At the same time, in his claim that Colombia needs to overcome “pre-modern,” “feudal,” and “slave-owning” remnants, Petro seeks to revive the bankrupt justifications used by Stalinism for its support for bourgeois regimes in Latin America and other economically backward countries. The Stalinist two-stage theory of revolution (preaching that a bourgeois-capitalist stage should precede socialist revolution in backward countries) served to disarm the Latin American proletariat in successive pre-revolutionary situations throughout the 20th century, paving the way to bloody military dictatorships.
This argument by Petro is a nefarious attempt to disorient the Colombian working class and youth. The social inequality, bloody state repression, homicidal herd-immunity policy in response to the pandemic, and the environmental crisis confronting the Colombian masses are not expressions of “pre-capitalist” remnants. Rather, they are the direct products of the domination of society by the capitalist profit system, which proves that it urgently needs to be abolished.
It is still unclear how the new Colombian government will develop its relations with the United States, which has in Colombia its main strategic base in Latin America. Shortly after his victory speech, Petro spoke on the phone with US Secretary of State Antony Blinken.
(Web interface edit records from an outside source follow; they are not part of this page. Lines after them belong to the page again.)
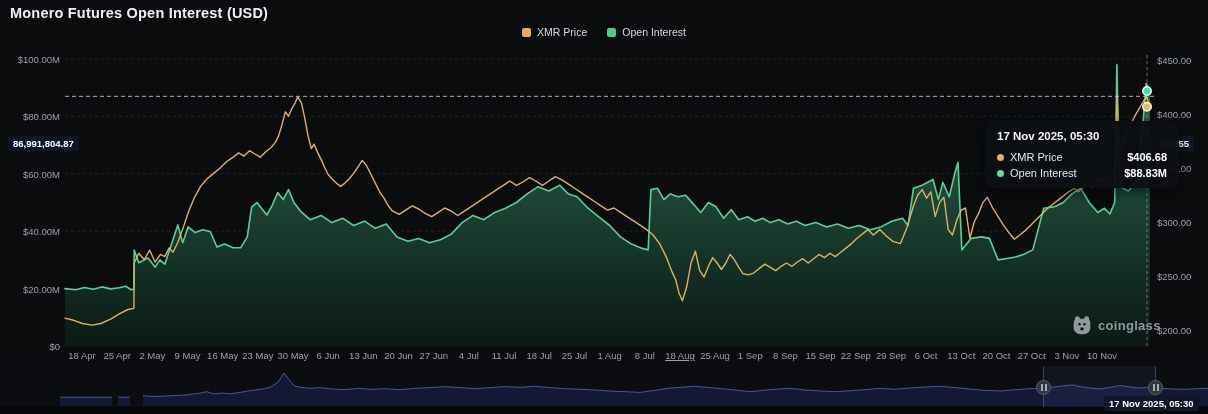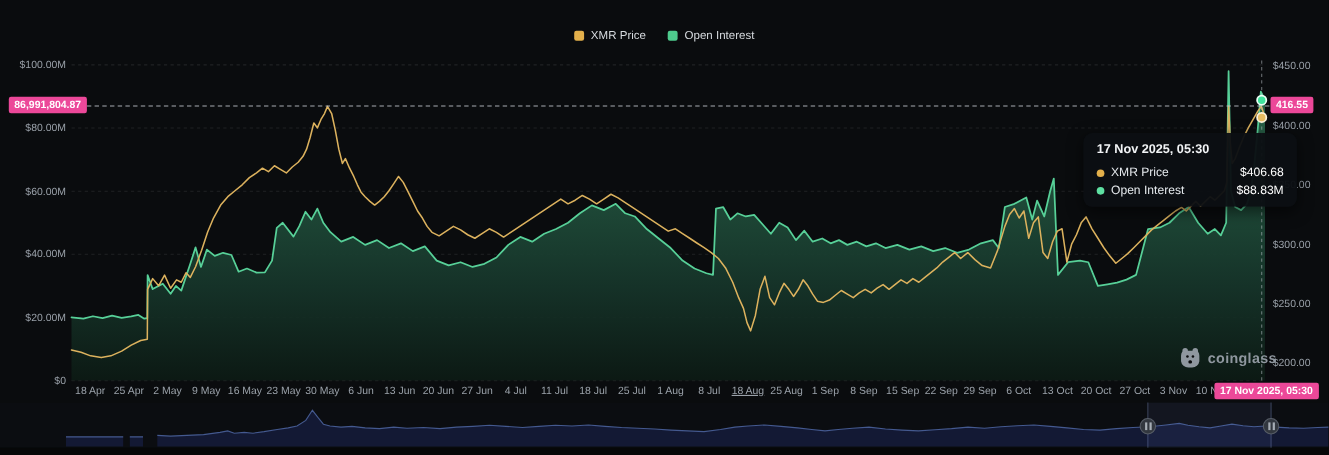"Monero Futures Open Interest (USD)" div.title { html: none -> <div>Monero Futures Open Interest (USD)</div> }
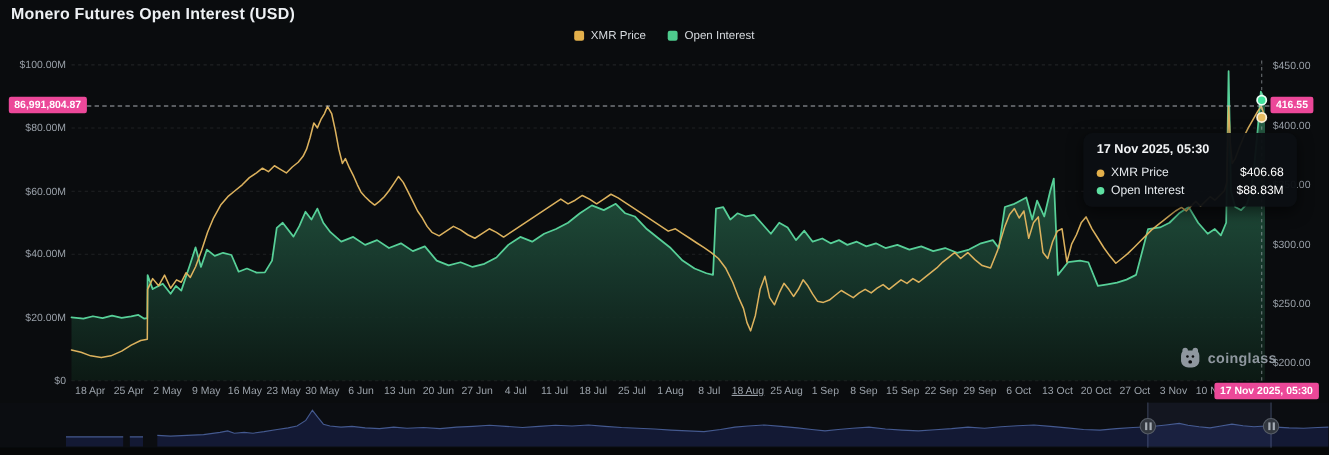"86,991,804.87" .badge { background: #ec4899 -> #0f172a; margin-top: none -> 48px }
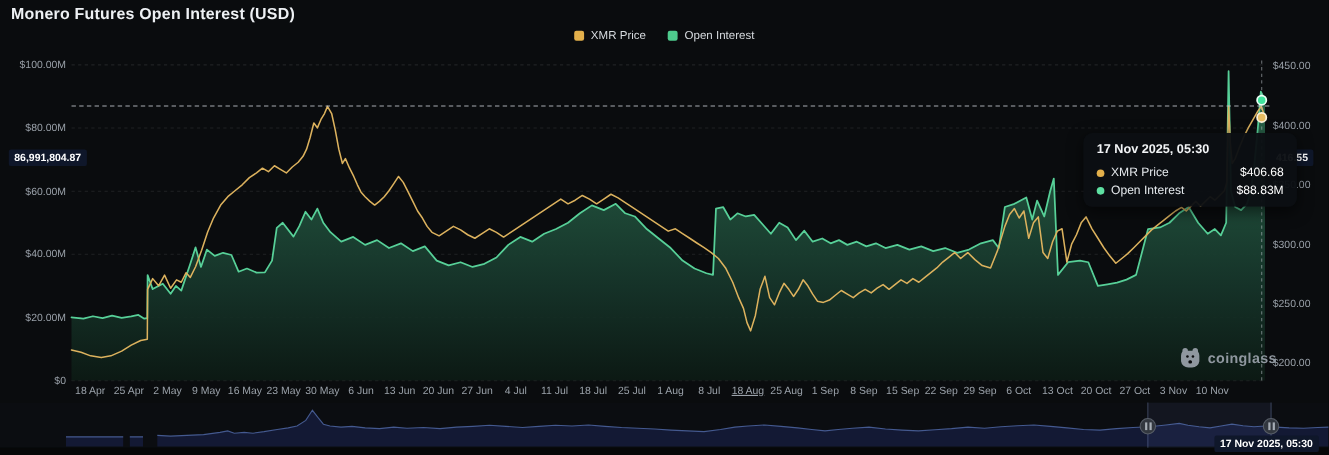"$406.68" .tt-value { font-weight: 400 -> 700 }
Blinken later tweeted, “We discussed the longstanding U.S.-Colombia partnership and how we can work together to enhance inclusive economic prosperity, combat climate change & further deepen our relationship.”
Harassed by the explosive crisis of world capitalism, the constant threat of intervention by US imperialism, and in its quest to maintain a “grand agreement” with the national bourgeoisie, the Petro government is on a collision course with the Colombian working masses. Not only will he and his Historic Pact be rapidly exposed, but also the corporatist trade unions and pseudo-left middle-class organizations that promoted them.
Among the latter are the Colombian Morenoites of the Socialist Workers Party (PST), a member of IWL-FI. Hypocritically declaring that its vote for Petro was “critical,” the PST has for years fostered illusions in the progressive character of a Historic Pact government. This time, they have fervently promoted Francia Márquez since she ran in the Pact’s primaries. Based on the fact that she is a black woman and social activist, the PST declared, “We recognize in Francia the personification of the need for change felt by millions of Colombians who have protested against the Duque government and Uribism since November 2019.”
This opinion about Márquez is shared by broad sections of the Latin American and world pseudo-left. An article published in the Latin American edition of Jacobin claimed that “Márquez, besides embodying the qualities of the women of the Colombian people, as well as the resistance to the different racist, classist and misogynist oppressions suffered by the vast majority, has managed to articulate an emancipating discourse that embraces all the popular struggles, all the excluded and oppressed people of our people, achieving that, in her face, we can see ourselves reflected, the ‘nobodies.’”
Despite the pseudo-radical slogans against structural racism and machismo, the vice president’s “emancipating discourse” does not propose any confrontation with capitalism and imperialism. On the contrary, as she claims on her website, Márquez has worked since 2020 to implement programs in Colombia funded by the USAID, a CIA-linked agency of the US government.